- Work item: The lines you return should be those containing the string "pane", taken from the data below.

- Excerpts from a dataset:
—————

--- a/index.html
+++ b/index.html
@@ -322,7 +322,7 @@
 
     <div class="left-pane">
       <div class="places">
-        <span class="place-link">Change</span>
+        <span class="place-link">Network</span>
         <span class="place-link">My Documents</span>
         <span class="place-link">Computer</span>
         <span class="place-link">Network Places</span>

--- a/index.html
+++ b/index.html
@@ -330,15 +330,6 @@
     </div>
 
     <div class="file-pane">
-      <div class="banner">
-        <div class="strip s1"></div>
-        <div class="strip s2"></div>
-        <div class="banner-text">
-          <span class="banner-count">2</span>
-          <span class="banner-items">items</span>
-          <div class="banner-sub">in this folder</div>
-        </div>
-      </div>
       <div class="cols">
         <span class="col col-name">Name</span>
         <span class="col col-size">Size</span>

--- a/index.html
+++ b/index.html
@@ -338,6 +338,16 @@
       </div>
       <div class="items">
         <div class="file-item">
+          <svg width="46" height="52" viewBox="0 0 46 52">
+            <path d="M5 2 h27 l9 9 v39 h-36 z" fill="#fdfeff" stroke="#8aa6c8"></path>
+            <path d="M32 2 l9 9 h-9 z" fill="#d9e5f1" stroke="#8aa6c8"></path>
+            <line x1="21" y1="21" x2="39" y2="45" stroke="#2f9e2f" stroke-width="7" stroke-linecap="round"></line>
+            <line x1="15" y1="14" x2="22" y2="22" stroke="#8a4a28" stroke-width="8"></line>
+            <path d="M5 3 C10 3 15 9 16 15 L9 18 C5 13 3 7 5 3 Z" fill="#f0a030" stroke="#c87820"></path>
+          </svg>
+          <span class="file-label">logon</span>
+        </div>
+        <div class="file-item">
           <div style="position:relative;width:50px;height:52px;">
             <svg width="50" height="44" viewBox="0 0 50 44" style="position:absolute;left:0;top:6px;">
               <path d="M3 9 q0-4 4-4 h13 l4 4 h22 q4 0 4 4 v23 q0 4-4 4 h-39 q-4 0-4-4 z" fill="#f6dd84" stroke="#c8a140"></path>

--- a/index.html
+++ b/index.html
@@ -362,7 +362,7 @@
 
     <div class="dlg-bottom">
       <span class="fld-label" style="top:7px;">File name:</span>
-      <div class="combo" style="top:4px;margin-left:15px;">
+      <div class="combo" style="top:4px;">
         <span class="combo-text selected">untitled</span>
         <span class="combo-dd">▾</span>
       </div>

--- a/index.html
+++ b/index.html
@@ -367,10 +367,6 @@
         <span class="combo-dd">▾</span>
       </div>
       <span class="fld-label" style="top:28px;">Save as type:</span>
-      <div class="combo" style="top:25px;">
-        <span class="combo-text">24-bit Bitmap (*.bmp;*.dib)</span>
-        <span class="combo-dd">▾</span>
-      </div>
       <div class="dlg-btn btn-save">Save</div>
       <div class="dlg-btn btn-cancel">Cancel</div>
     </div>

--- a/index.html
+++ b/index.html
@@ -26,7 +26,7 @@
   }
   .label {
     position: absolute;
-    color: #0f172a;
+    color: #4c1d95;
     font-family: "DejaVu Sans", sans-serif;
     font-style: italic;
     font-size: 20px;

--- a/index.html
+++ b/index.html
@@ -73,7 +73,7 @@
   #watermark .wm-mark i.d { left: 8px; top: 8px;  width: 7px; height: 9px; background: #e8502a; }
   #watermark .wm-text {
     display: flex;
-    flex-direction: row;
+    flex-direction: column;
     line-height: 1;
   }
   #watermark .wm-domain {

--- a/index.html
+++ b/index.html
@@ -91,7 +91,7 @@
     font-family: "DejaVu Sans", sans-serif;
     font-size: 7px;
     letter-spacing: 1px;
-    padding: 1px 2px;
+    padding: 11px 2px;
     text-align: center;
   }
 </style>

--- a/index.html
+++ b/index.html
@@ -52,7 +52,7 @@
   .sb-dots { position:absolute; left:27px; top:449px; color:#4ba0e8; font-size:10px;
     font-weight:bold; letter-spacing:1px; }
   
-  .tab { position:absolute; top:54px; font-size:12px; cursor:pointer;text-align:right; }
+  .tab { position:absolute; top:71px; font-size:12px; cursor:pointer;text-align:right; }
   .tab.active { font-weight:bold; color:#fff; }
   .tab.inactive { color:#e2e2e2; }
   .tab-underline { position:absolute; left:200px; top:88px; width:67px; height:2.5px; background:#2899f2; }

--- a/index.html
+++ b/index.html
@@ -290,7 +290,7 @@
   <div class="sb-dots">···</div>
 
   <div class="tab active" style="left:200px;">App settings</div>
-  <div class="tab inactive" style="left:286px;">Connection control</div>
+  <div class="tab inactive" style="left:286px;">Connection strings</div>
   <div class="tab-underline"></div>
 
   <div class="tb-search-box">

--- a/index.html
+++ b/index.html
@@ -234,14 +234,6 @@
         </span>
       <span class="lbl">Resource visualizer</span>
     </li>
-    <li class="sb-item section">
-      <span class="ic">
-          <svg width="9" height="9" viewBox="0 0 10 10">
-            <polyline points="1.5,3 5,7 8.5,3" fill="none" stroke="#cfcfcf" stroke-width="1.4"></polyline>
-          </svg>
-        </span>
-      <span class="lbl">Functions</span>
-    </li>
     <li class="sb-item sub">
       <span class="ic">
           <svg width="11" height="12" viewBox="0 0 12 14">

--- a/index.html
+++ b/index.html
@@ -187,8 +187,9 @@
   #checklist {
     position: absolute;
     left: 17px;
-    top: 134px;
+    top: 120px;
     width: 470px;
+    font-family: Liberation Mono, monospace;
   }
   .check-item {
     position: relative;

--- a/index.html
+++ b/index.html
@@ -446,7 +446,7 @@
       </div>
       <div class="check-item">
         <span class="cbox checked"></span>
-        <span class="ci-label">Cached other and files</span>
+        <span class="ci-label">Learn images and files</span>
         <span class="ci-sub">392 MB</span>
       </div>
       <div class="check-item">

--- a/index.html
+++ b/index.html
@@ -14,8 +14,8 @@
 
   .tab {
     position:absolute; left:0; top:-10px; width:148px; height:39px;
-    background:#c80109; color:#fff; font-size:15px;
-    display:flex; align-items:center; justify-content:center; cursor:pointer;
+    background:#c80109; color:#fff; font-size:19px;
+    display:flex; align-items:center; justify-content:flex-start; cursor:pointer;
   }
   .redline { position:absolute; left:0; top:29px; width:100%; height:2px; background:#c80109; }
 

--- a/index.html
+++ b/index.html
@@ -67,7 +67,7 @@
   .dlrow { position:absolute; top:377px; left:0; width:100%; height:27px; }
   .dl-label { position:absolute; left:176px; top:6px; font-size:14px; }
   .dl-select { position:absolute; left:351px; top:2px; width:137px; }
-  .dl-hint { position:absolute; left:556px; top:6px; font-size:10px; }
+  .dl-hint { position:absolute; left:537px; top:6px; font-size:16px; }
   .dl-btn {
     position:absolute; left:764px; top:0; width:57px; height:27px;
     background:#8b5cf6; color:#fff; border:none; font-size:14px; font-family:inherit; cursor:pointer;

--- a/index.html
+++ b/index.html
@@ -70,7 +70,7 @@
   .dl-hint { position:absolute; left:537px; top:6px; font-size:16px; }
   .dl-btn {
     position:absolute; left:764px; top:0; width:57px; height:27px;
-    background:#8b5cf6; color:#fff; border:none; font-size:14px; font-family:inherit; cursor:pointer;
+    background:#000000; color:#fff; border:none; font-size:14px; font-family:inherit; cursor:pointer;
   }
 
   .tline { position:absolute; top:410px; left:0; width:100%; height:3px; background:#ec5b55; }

—————

- Response to this exercise:
     <div class="left-pane">
     <div class="file-pane">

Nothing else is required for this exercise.